Vernon Subutex (attention, il y a des éléments de l’histoire dans cette critique) est sorti en 2015 (traduit en anglais) et fait partie d’une trilogie. J’ai lu le premier tome en anglais (une bonne traduction me semble-t-il)  et le second en français.  Il s’agit de l’histoire d’un disquaire qui  devient SDF  (tome 1) puis guru (plus ou moins, dans le tome 2), ainsi que des gens qui l’entourent. J’ai eu envie de lire le premier tome de Vernon Subutex, parce qu’on en parlait beaucoup et que Virginie Despentes polarise en France.

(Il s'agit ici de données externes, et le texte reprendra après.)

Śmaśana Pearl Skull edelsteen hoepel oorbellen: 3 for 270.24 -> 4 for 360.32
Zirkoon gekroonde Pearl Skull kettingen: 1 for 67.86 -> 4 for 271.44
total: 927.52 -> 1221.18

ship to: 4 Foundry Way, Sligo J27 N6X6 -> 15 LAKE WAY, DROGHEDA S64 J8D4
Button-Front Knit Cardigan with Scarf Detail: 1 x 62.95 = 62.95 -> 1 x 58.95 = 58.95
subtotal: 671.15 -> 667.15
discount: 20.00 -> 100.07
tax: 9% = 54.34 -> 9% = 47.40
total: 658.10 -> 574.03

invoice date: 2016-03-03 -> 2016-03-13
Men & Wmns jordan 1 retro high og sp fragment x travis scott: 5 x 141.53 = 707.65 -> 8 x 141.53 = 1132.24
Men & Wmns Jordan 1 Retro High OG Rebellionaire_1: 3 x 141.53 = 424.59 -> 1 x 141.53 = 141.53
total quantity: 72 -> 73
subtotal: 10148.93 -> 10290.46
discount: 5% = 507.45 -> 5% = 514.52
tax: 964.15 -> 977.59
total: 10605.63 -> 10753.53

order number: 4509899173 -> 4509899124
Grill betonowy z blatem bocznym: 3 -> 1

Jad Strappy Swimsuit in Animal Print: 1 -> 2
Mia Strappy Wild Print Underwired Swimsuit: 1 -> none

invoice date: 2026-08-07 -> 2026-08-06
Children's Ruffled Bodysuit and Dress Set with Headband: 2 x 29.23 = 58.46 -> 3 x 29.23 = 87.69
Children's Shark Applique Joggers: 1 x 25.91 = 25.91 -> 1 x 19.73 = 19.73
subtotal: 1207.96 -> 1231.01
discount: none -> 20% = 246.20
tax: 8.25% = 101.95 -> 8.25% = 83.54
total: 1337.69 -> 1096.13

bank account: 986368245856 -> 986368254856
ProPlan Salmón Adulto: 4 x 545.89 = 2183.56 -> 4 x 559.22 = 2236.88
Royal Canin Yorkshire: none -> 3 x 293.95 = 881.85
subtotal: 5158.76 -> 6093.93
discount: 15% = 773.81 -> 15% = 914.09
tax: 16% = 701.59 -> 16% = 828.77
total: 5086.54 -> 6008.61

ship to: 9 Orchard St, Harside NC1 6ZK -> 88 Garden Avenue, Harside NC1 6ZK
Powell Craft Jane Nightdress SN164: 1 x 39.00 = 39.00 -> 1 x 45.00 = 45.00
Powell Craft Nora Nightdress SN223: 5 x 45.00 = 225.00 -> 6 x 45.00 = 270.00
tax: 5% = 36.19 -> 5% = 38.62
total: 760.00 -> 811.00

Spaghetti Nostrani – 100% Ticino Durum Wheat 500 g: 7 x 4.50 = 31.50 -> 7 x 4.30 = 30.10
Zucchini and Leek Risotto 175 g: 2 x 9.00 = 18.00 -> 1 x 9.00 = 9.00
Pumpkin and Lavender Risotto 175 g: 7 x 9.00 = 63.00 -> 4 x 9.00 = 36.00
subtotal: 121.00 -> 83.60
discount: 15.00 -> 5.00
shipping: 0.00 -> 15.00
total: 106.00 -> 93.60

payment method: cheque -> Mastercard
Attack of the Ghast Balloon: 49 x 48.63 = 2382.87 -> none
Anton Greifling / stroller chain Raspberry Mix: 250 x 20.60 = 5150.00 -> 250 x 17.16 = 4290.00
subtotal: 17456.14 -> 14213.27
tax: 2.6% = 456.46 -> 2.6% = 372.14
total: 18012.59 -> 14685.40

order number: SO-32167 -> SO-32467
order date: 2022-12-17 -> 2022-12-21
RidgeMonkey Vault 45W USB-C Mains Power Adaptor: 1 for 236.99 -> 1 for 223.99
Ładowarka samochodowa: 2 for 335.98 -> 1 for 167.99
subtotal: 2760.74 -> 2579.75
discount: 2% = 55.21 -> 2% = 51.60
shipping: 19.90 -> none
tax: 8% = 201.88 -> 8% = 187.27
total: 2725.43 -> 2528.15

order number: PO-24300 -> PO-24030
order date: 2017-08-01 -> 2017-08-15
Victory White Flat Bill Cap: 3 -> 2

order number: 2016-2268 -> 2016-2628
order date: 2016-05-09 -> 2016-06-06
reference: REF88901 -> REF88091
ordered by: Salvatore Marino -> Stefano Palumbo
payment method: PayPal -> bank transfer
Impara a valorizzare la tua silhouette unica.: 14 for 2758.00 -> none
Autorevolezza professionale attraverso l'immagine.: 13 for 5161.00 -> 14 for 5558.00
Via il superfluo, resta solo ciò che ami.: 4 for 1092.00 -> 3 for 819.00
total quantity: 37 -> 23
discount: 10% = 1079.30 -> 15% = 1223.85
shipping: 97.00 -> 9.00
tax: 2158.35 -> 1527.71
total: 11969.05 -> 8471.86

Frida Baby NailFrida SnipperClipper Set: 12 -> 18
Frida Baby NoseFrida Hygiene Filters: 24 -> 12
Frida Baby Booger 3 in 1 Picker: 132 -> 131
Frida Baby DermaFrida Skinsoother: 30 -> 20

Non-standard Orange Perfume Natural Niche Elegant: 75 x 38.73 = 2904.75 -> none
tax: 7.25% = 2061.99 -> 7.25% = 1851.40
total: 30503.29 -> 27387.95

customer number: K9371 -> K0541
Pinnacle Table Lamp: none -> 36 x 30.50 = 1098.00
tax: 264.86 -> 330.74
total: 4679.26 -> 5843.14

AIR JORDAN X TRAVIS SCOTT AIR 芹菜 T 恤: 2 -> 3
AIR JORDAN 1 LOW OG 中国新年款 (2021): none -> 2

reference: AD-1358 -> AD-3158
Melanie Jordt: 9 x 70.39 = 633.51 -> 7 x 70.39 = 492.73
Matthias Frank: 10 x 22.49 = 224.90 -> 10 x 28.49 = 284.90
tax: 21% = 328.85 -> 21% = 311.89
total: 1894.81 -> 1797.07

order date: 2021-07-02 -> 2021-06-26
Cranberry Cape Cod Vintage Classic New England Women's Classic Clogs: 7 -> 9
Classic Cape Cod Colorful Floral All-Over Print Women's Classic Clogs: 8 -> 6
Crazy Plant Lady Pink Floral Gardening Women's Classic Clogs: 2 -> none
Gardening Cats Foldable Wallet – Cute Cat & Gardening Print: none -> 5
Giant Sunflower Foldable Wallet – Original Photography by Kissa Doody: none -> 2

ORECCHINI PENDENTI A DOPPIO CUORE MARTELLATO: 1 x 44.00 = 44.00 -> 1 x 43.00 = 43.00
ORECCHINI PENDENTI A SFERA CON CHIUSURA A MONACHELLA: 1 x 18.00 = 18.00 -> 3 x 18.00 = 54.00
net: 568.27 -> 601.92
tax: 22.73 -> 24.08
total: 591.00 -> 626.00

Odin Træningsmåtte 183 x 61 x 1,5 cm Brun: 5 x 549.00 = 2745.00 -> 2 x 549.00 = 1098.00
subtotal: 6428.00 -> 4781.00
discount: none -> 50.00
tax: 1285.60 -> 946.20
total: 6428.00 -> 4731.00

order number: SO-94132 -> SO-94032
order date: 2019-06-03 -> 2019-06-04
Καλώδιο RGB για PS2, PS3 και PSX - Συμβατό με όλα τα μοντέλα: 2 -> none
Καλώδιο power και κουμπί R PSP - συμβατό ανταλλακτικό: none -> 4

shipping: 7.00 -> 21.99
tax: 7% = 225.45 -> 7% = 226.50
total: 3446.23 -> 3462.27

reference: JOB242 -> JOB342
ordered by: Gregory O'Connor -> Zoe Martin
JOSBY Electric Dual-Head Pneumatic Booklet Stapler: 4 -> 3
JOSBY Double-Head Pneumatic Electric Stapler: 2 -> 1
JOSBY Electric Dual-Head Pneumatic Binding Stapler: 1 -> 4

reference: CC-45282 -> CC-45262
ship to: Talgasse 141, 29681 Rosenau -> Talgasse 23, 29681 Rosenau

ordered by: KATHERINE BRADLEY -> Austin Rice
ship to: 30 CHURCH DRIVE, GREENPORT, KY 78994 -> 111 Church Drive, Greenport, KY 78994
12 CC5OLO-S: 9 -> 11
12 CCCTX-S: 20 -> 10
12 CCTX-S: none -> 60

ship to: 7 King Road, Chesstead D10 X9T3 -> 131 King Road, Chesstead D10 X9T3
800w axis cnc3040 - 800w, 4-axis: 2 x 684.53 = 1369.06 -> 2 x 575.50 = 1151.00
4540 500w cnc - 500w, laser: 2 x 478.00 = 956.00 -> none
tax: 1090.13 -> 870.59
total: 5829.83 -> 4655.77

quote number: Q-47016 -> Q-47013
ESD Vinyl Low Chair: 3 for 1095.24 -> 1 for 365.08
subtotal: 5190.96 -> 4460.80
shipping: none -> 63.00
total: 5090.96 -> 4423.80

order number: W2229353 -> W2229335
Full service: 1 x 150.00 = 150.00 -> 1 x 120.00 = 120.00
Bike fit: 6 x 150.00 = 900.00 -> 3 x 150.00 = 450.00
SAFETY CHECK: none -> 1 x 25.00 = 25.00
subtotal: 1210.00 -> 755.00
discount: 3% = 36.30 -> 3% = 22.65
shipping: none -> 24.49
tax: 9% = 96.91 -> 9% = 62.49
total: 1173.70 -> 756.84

Dans les critiques françaises qui ont aimé, on souligne  son style (qu’on compare parfois à celui de Balzac) et l’authenticité des voix. Je suis assez d’accord avec ces critiques. J’ai plutôt  aimé la lecture du premier tome. Le rythme est vif et les personnages convaincants (sauf le délire final de Vernon Subutex). J’ai suffisamment aimé pour poursuivre avec la lecture du deuxième tome, où la densité se perd, les personnages sont moins convaincants, l’histoire traîne. L’épisode de la jeune fille qui « tatoue » celui qu’elle croit être responsable de la mort de sa mère ressemble un peu trop à la scène de The Girl with a golden tatoo pour me convaincre. Ceux qui n’ont pas aimé trouvait le fil de l’histoire un peu mince (je suis assez d’accord avec eux, mais là n’était pas la cible de Despentes, je crois) et n’aimaient pas  les personnages  animés par la haine et les luttes de pouvoir (et je suis assez d’accord avec eux également), ce qui est vrai mais correspond sans doute à une certaine humanité, sans doute loin d’être idéale mais peut-être davantage réaliste.  Les critiques de langue anglaise ont aimé  davantage,  peut-être parce  que pour une fois, on leur présente  autre chose que l’intelligentsia parisienne et une  France, qui correspond peut-être davantage à celle qu’ils connaissent . Et c’est peut-etre pour la même raison qu’une certaine intelligentsia parisienne n’a pas aimé le livre de Despentes. Peut-être aussi parce qu’elle y dépeint  des êtres humains plutôt ordinaires, du point de vue du caractère,  qui nous ressemblent peut-être un peu trop. Ce n’est sans doute pas le livre à lire pour ceux qui ont besoin de retrouver confiance dans l’humanité.  Le Irish Times a particulièrement aimé Vernon Subutex 1 et va même jusqu’à affirmer que Despentes  laisse Houellebecq loin derrière elle, ce qui est tout de même quelque chose, étant donné le prestige international de cet auteur.  Quant à moi, le  second tome m’a suffisamment déçue pour ne pas me donner envie de lire le troisième tout de suite, mais j´y reviendrai peut-être un jour ou l´autre.